### Problem requirements:
Across these entries, how many lines contain the word "échappement"? Answer with only the number.

### Supplied data:
↓↓↓

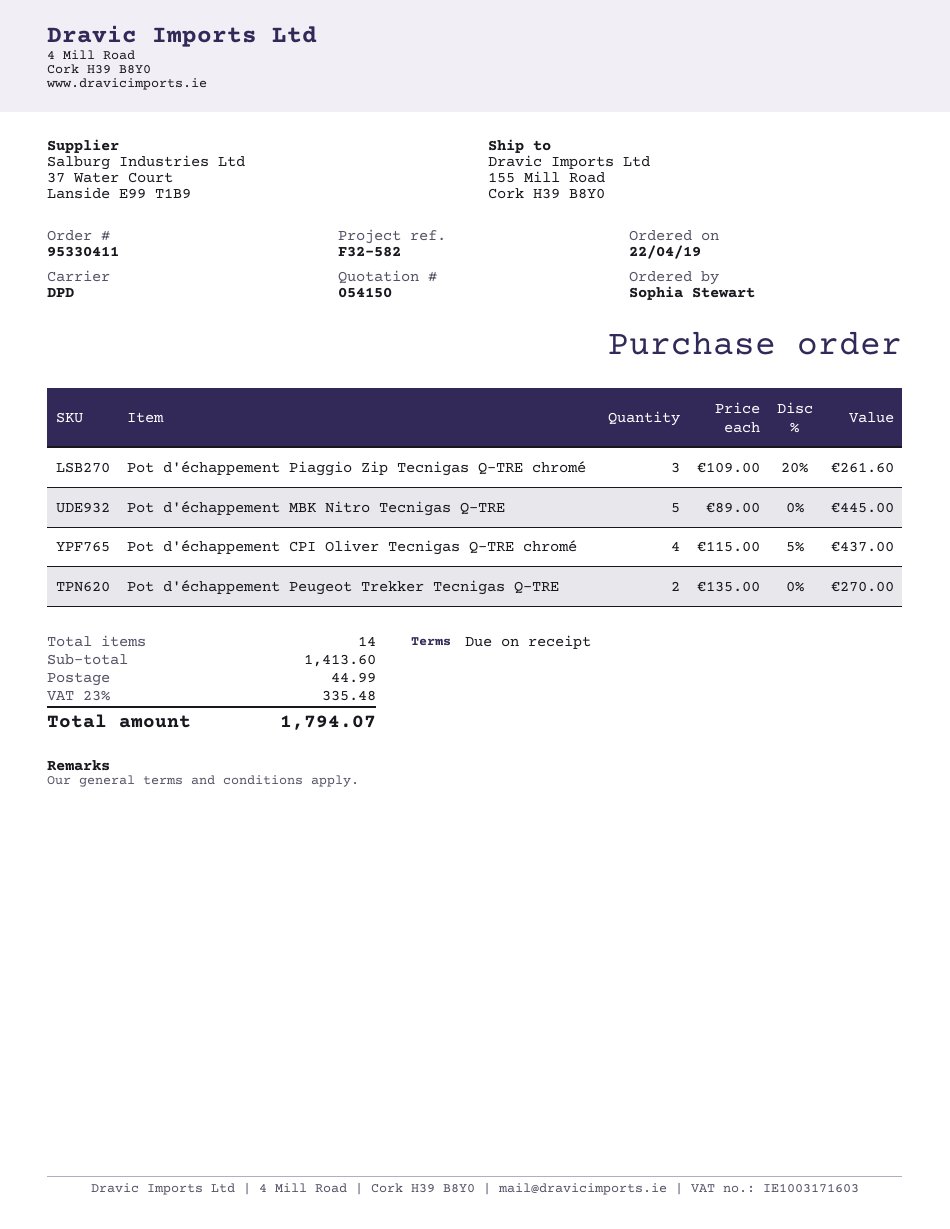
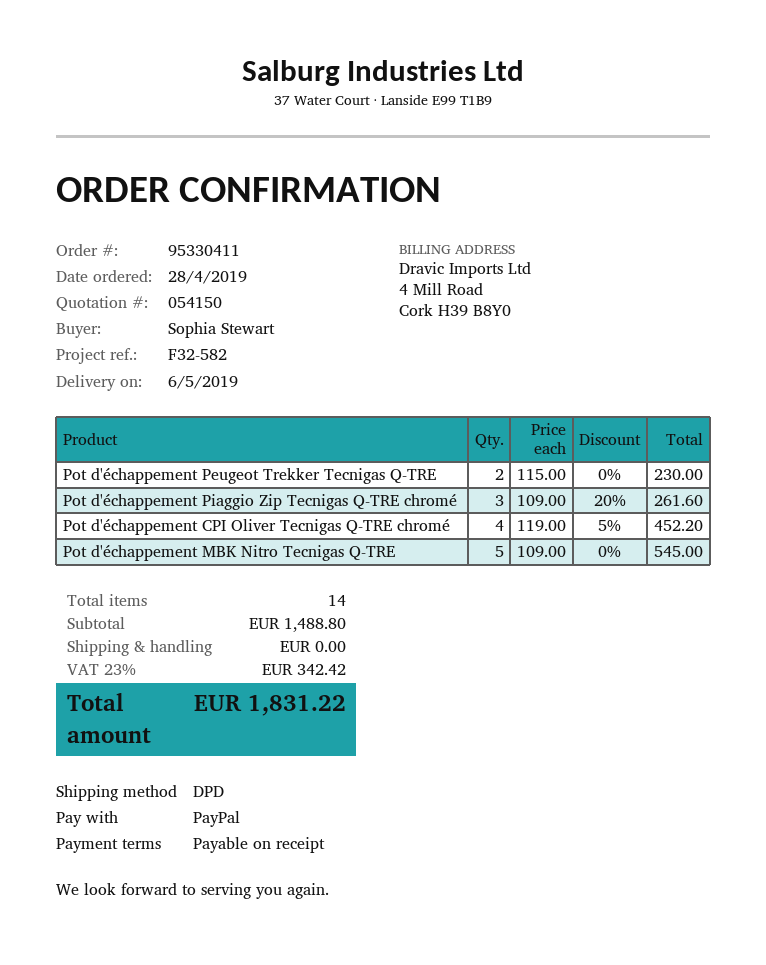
order date: 2019-04-22 -> 2019-04-28
Pot d'échappement MBK Nitro Tecnigas Q-TRE: 5 x 89.00 = 445.00 -> 5 x 109.00 = 545.00
Pot d'échappement CPI Oliver Tecnigas Q-TRE chromé: 4 x 115.00 - 5% = 437.00 -> 4 x 119.00 - 5% = 452.20
Pot d'échappement Peugeot Trekker Tecnigas Q-TRE: 2 x 135.00 = 270.00 -> 2 x 115.00 = 230.00
subtotal: 1413.60 -> 1488.80
shipping: 44.99 -> 0.00
tax: 23% = 335.48 -> 23% = 342.42
total: 1794.07 -> 1831.22

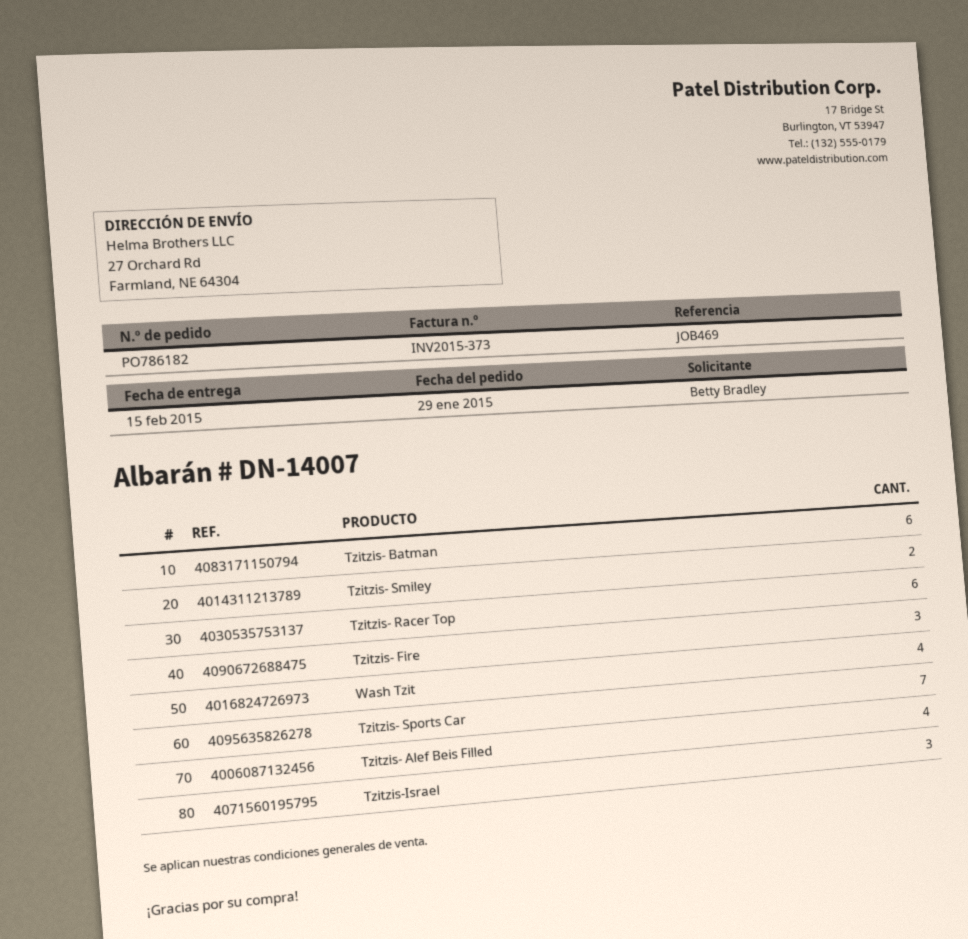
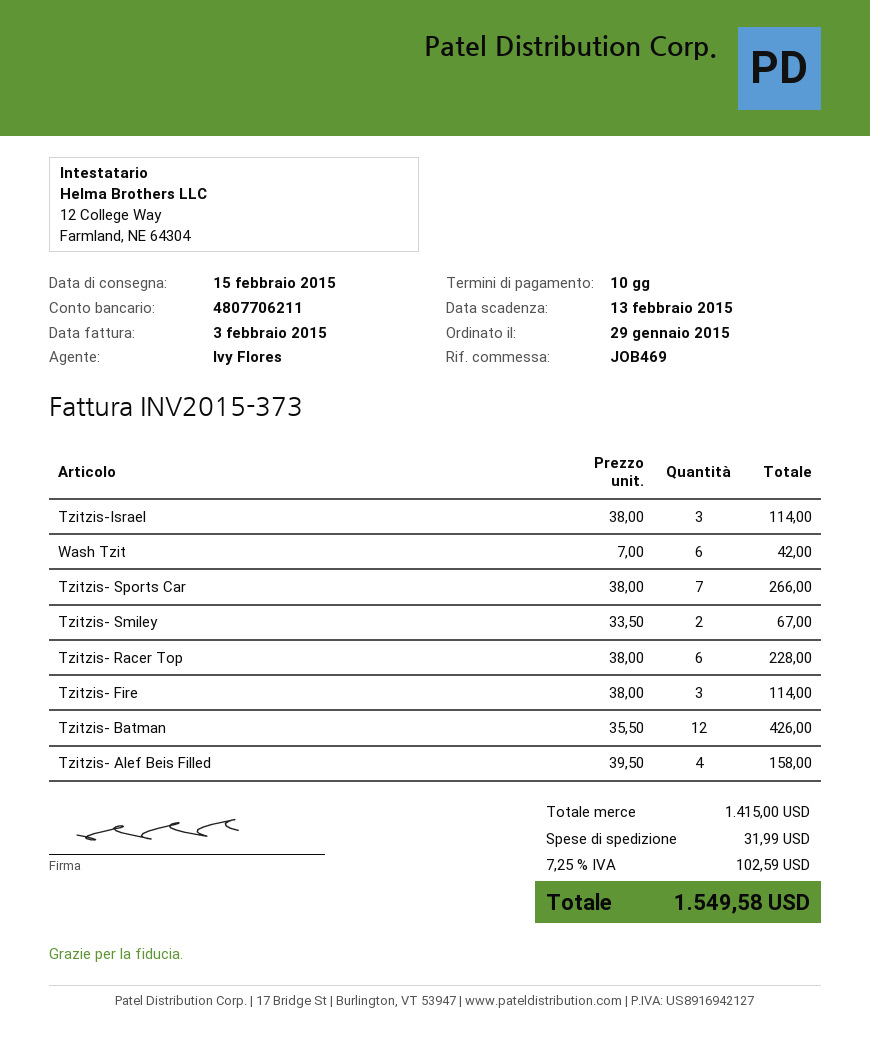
Tzitzis- Batman: 6 -> 12
Wash Tzit: 4 -> 6

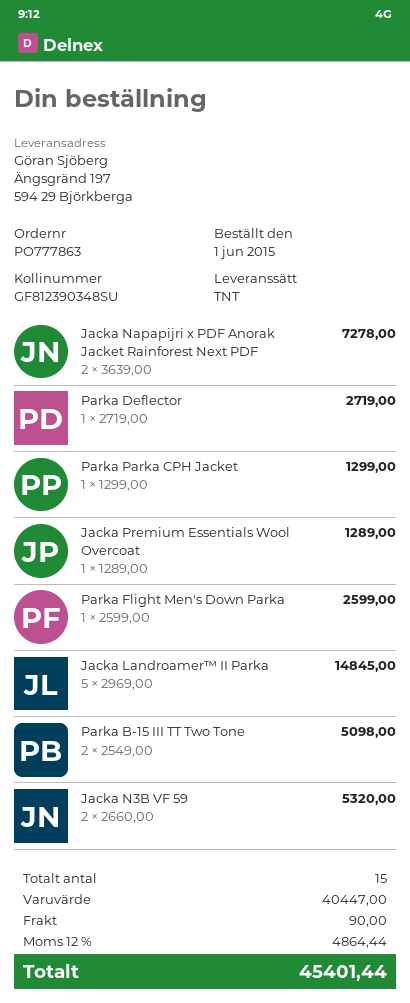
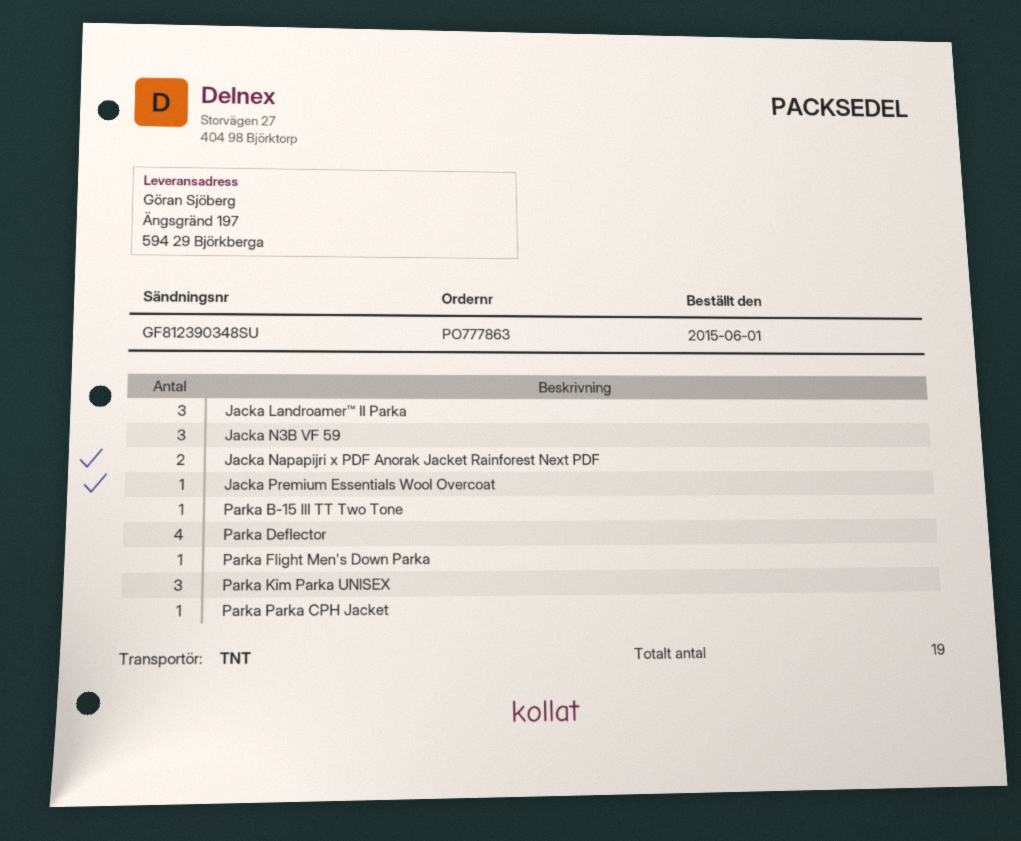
Parka Deflector: 1 -> 4
Jacka Landroamer™ II Parka: 5 -> 3
Parka B-15 III TT Two Tone: 2 -> 1
Jacka N3B VF 59: 2 -> 3
Parka Kim Parka UNISEX: none -> 3
total quantity: 15 -> 19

↑↑↑

### Task result:
3